Despite the overall excellent safety and efficacy of these products, they have a number of limitations, which can be separated into issues related to the disease burden and the treatment burden.2 As for the disease burden, the bleeding rates for those patients receiving prophylaxis remain too high (between 2 and 6 per year in clinical trials) and all but the most recently licensed product (Altuviiio, efanesoctocog alfa, Sanofi, Cambridge, MA)3 have short enough half-lives such that trough levels between doses hover between 1% and4% typically. It is likely that even in the absence of overt bleeding, subclinical bleeding occurs, which can lead to long-term joint disease. With respect to the treatment burden, all CFCs are administered intravenously, usually multiple times per week, which is challenging for many (young children in particular) and painful and time-consuming for all. This treatment burden at best negatively impacts the quality of life and at worst results in poor adherence, which further worsens the clinical outcomes. As a result of these shortcomings, novel approaches have been sought to both improve efficacy and reduce the treatment burden, which together will improve the quality of life for both patients and their caregivers.
NONFACTOR THERAPIES
Before embarking on a discussion of these agents, a brief definition is needed. Although there is no formal definition of nonfactor therapies, as the name implies, these are treatments that correct the hemostatic defect without replacing the missing protein (FVIII or FIX). At first glance, it would seem counterintuitive to treat hemophilia without replacing precisely what is missing, and there are people in the hemophilia community including patients who feel more comfortable with CFCs for this exact reason. However, for many other patients, the limitations of the CFCs as described earlier have them yearning for alternatives. So, why approach hemophilia with nonfactor therapies? Obviously, this should be to improve the patient experience, which means less bleeding and a reduced treatment burden. Therefore, nonfactor therapies have all been developed to be given subcutaneously and most of them at less frequent intervals than CFCs (Table 1). In addition, in clinical trials to be discussed below, they also have mostly resulted in reduced frequency of bleeding. If nonfactor therapies do not simply replace the missing protein, then the next question is how do they work? It turns out there are several mechanisms of action that can broadly be classified as factor mimetics and rebalancing agents (Figure 1). Factor mimetics (or substitution therapies) as their name implies function in the same role as factor but without actually being the factor itself, which offers a number of advantages to be discussed below.
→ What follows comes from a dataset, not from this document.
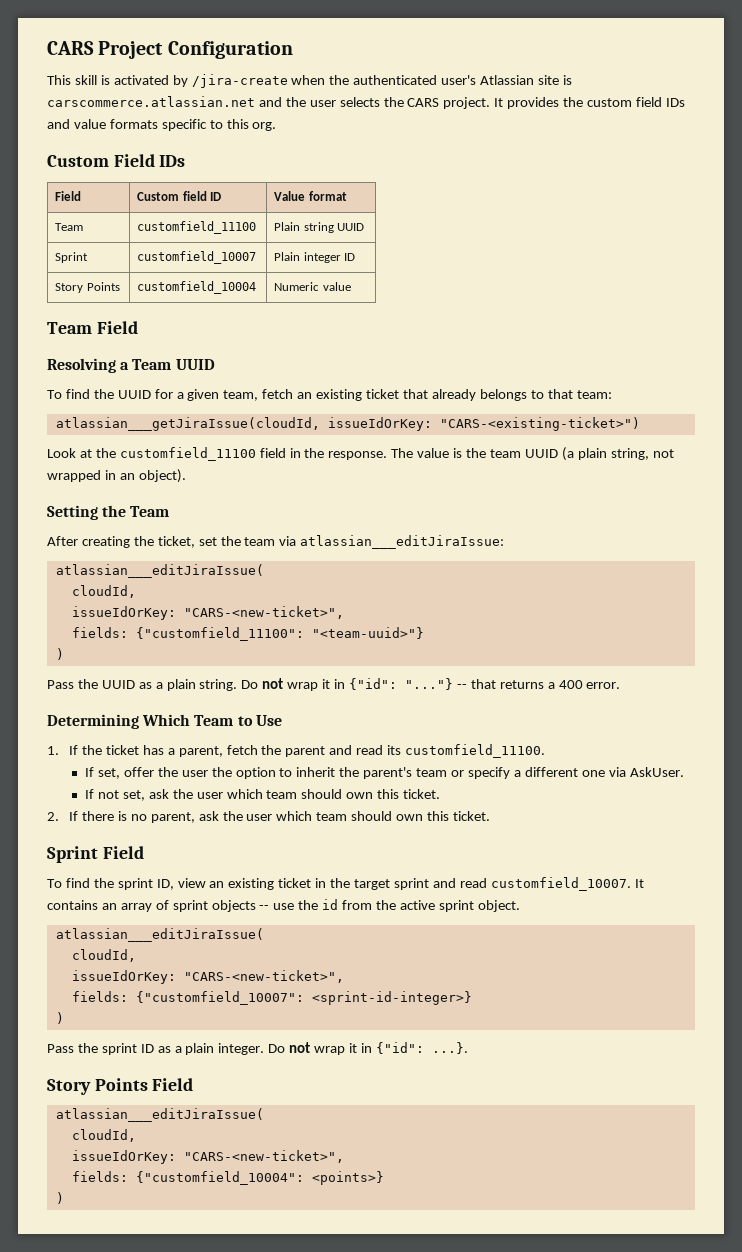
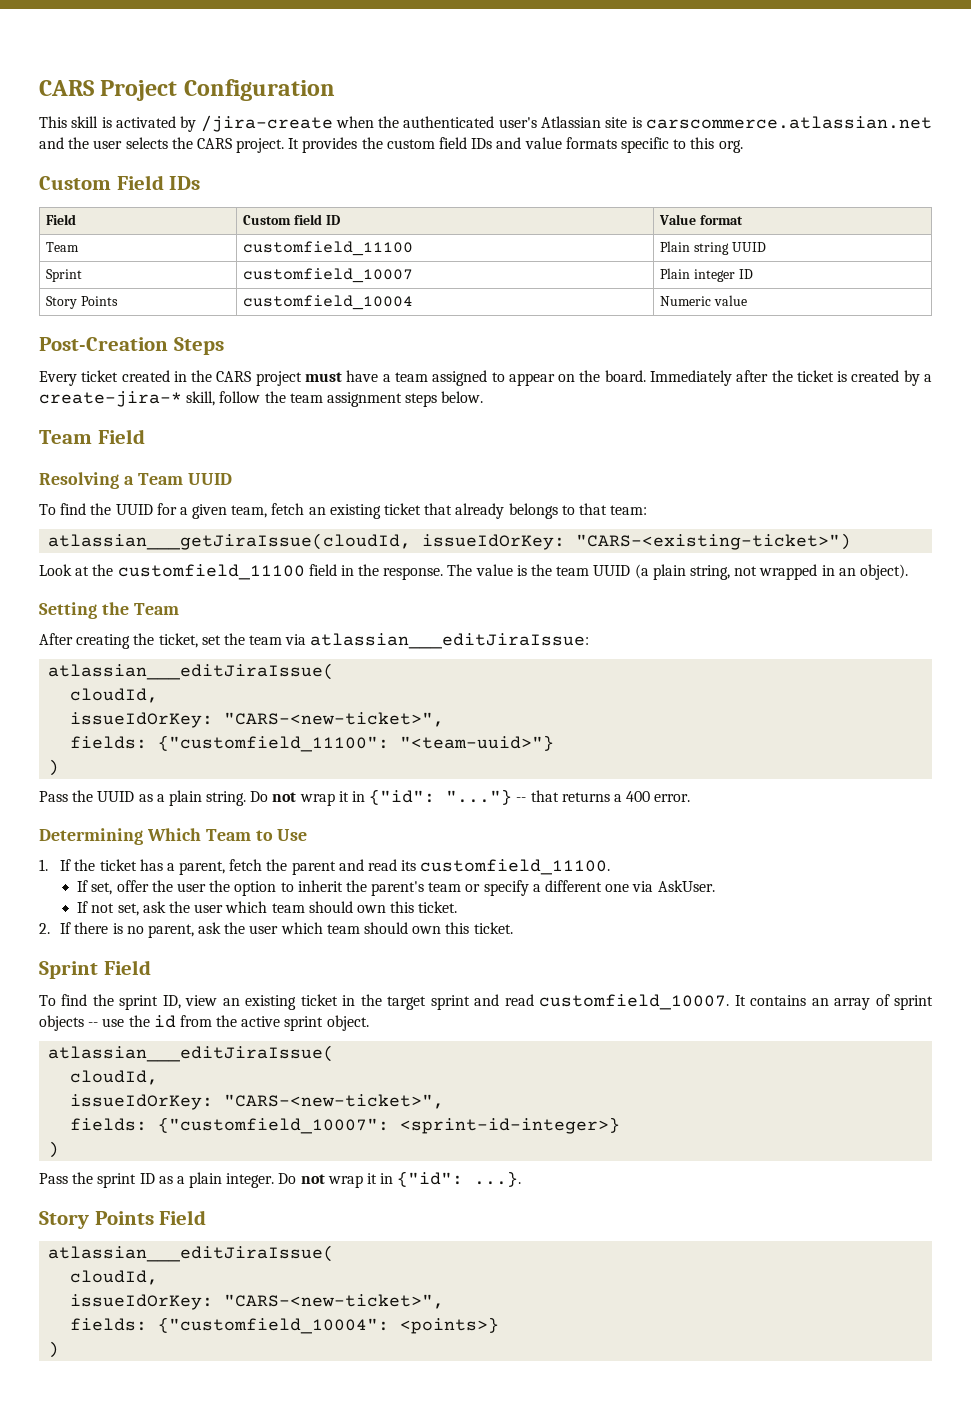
+ Post-Creation Steps
+ Every ticket created in the CARS project must have a team assigned to appear on the board. Immediately after the ticket is created by a create-jira-* skill, follow the team assignment steps below.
Rebalancing agents as their name implies improve hemostasis not by increasing factor levels or mimicking that function but rather by reducing or inhibiting the natural inhibitors of coagulation. This allows the limited amount of thrombin generated by hemophilia patients to feedback unto itself and increase thrombin generation resulting in effective clot formation. Lastly, a key property of nonfactor therapies lies in the mere fact that these agents should be able to treat both patients with and without CFC antidrug antibodies (inhibitors). Patients with inhibitors have continued to suffer from worse morbidity and mortality than their counterparts without inhibitors and thus novel therapies were also needed to bridge this major treatment gap.
Table 1.
Novel Medications for Hemophilia by Infusions Per Year
Drug | Infusions Per Year | Comments |
---|---|---|
Factor replacement | 52–183 | Only intravenous Other administration methods have been tried but have not been found to be safe |
Emicizumab/Mim8 | 13–52 | Very long washout (months) with no antidote |
Fitusiran | 6–12 | Very long washout (months) but with an antidote (antithrombin infusion) |
Concizumab | 365 | Daily infusion, but advantage of rapid washout No antidote |
Marstacimab | 52 | No antidote |
Serpin PC | 13–52 | Dosing still being worked out |
Figure 1.
Novel hemophilia therapies presented by their mechanism of action in the coagulation cascade.
FACTOR MIMETICS
The first approved nonfactor therapy is the factor mimetic emicizumab (Hemlibra, Roche, Basel Switzerland). Emicizumab is a bispecific monoclonal antibody, which has one arm that binds to FIX/FIXa and the other binds to FX and mimics the cofactor function of FVIII, which enhances the FIXa catalysis of FX to its activated form FXa.4 Factor Xa then along with its cofactor, FV, converts prothrombin to thrombin. Emicizumab was developed by the selection from thousands of candidate monoclonal antibodies to have the preferred pharmacologic properties. These include its FIX/FIXa and FX binding properties as well its ability to function when administered subcutaneously and its half-life, which at ~30 days allows for dosing to be weekly, biweekly or every 4 weeks. Emicizumab has been and continues to be extensively studied in the HAVEN series of studies. The pivotal trials (HAVEN 1–4) have been extensively discussed in other publications and the details of each study are beyond the scope of this brief review.5–8 Suffice it to say that the trials demonstrated efficacy and safety in hemophilia A patients of all ages and for those with and without inhibitors. Not surprisingly, given the reduced bleeding rate and, perhaps even more valued by patients and caregivers, the significantly reduced treatment burden, emicizumab has in many countries supplanted FVIII CFCs as the most prescribed medication for prophylaxis. Additional studies in different patient populations than originally studied such as infants in the HAVEN 7 study in addition to studies in other indications such as acquired hemophilia and von Willebrand disease are ongoing.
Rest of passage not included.